Your answer must be an exact copy of the listing, with the images left out.

*DATA PROVIDED*.

-- Opening Marker --

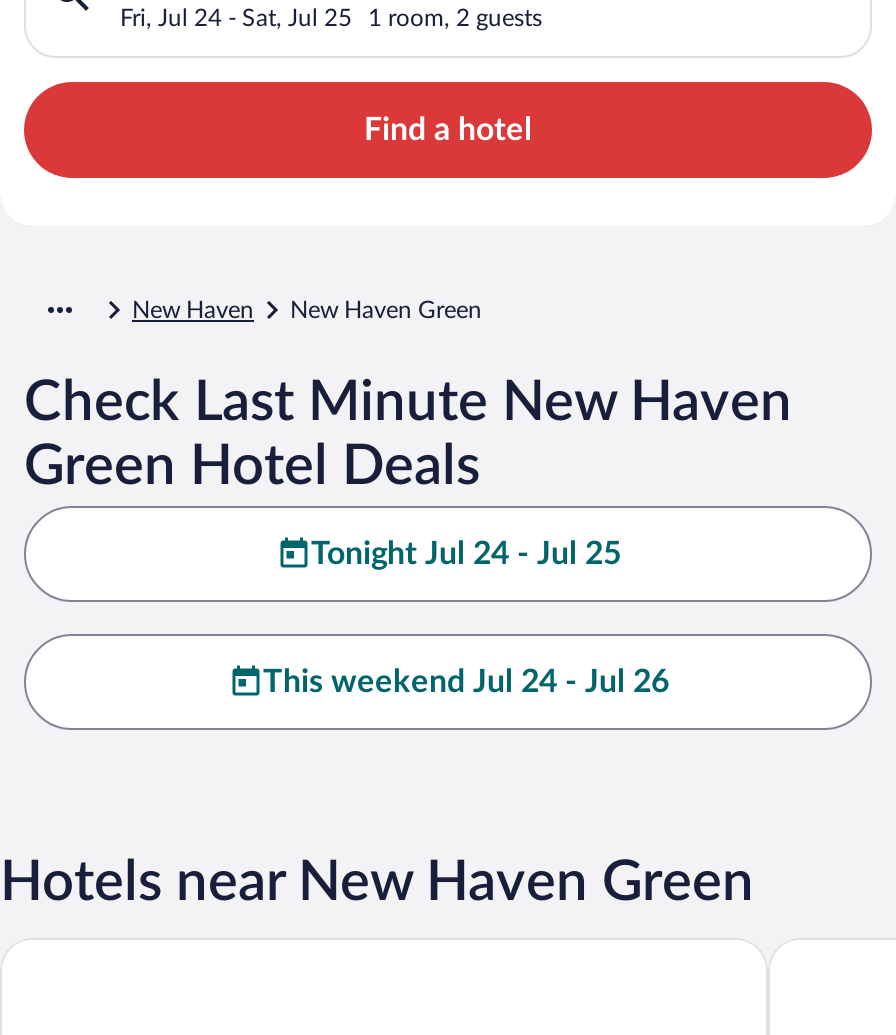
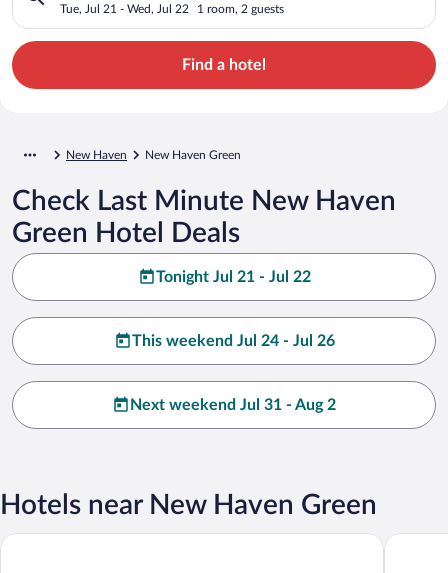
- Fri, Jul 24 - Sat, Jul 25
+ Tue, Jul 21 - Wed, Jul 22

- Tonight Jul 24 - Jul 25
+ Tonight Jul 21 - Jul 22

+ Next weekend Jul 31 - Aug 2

-- Closing Marker --

*EXERCISE RESULT*.
- Fri, Jul 24 - Sat, Jul 25
+ Tue, Jul 21 - Wed, Jul 22

- Tonight Jul 24 - Jul 25
+ Tonight Jul 21 - Jul 22

+ Next weekend Jul 31 - Aug 2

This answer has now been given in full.